*** Records shown ***

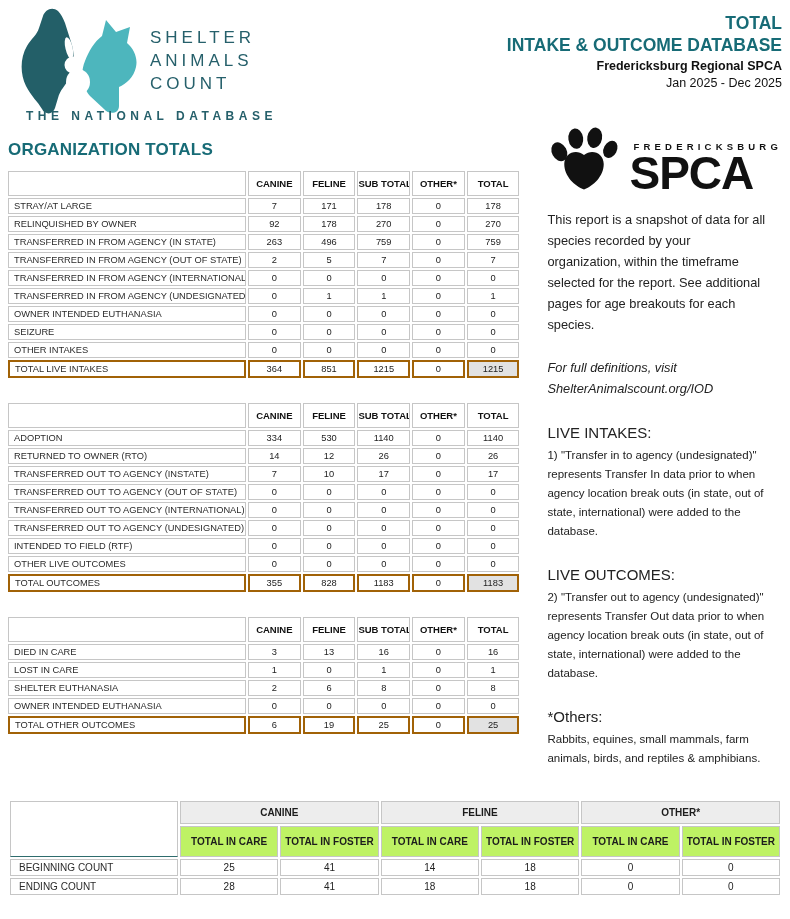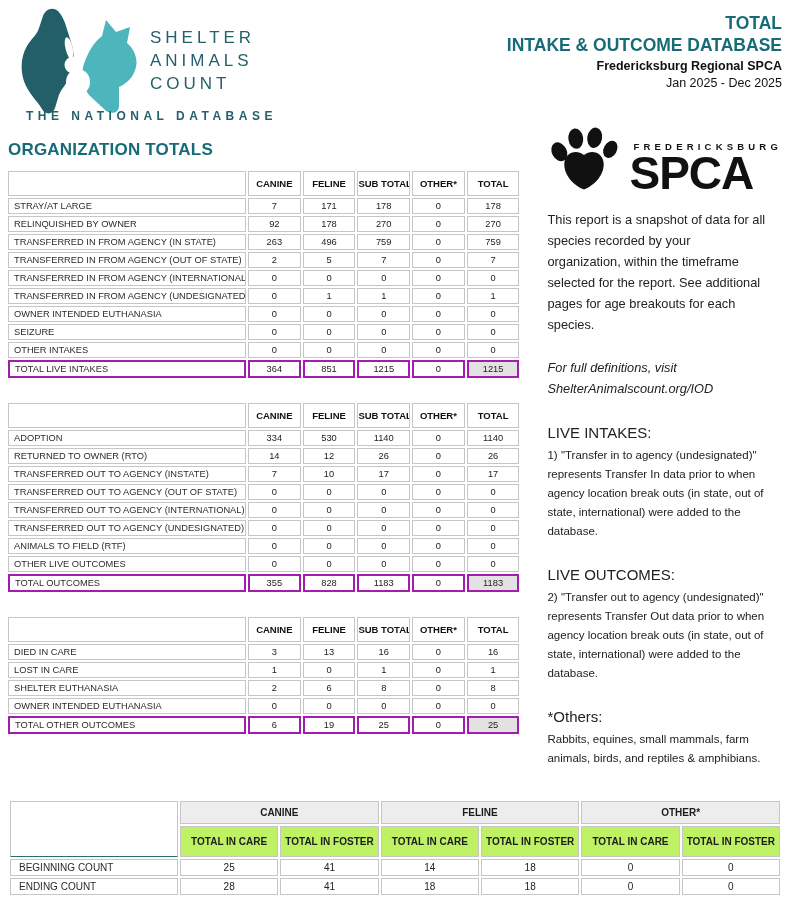--- a/index.html
+++ b/index.html
@@ -33,7 +33,7 @@
   th.colhead { background:#ededed; font-size:9.5px; font-weight:bold; color:#111; height:25px; }
   td.row-label { font-size:9.3px; color:#2a2a2a; padding:2px 5px; height:15px; text-align:left; }
   td.val { font-size:9.3px; text-align:center; color:#222; }
-  tr.total-row td { border:2px solid #a21caf; }
+  tr.total-row td { border:2px solid #a16207; }
   tr.total-row td:last-child { background:#e2e2e2; }
   .tbl-gap { height:21px; }
   

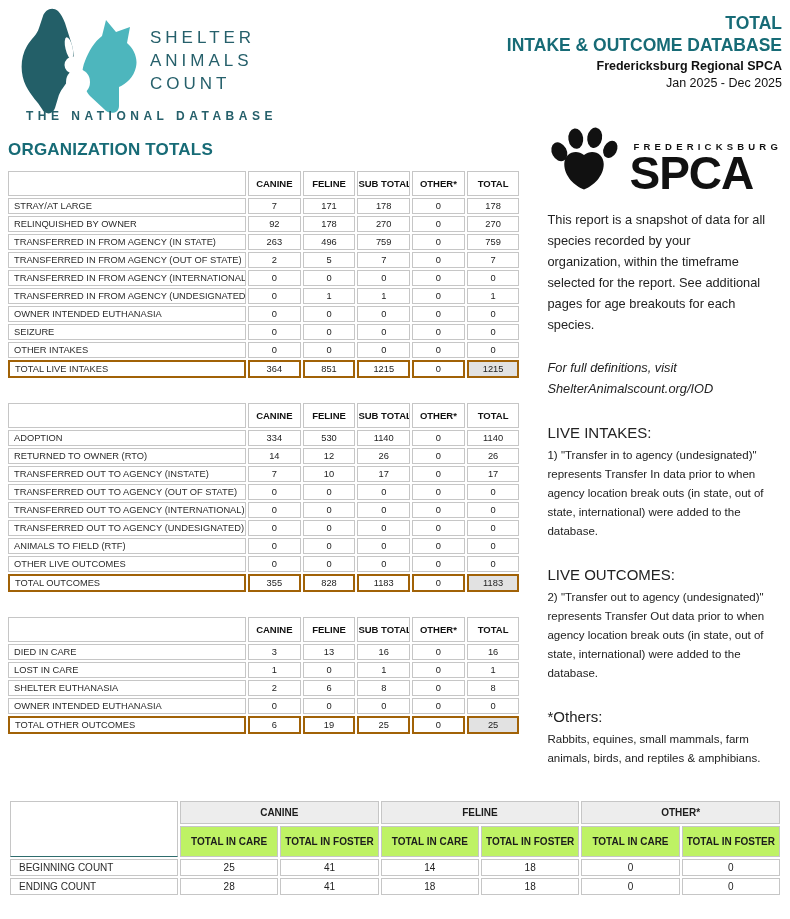--- a/index.html
+++ b/index.html
@@ -266,7 +266,7 @@
               <td class="val">0</td>
             </tr>
             <tr>
-              <td class="row-label">ANIMALS TO FIELD (RTF)</td>
+              <td class="row-label">INTENDED TO FIELD (RTF)</td>
               <td class="val">0</td>
               <td class="val">0</td>
               <td class="val">0</td>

*** End of Records shown ***

*Exercise*.
Could you restate all of the data above word for word and skip every picture?

*Solved problem*.
--- a/index.html
+++ b/index.html
@@ -33,7 +33,7 @@
   th.colhead { background:#ededed; font-size:9.5px; font-weight:bold; color:#111; height:25px; }
   td.row-label { font-size:9.3px; color:#2a2a2a; padding:2px 5px; height:15px; text-align:left; }
   td.val { font-size:9.3px; text-align:center; color:#222; }
-  tr.total-row td { border:2px solid #a21caf; }
+  tr.total-row td { border:2px solid #a16207; }
   tr.total-row td:last-child { background:#e2e2e2; }
   .tbl-gap { height:21px; }
   

--- a/index.html
+++ b/index.html
@@ -266,7 +266,7 @@
               <td class="val">0</td>
             </tr>
             <tr>
-              <td class="row-label">ANIMALS TO FIELD (RTF)</td>
+              <td class="row-label">INTENDED TO FIELD (RTF)</td>
               <td class="val">0</td>
               <td class="val">0</td>
               <td class="val">0</td>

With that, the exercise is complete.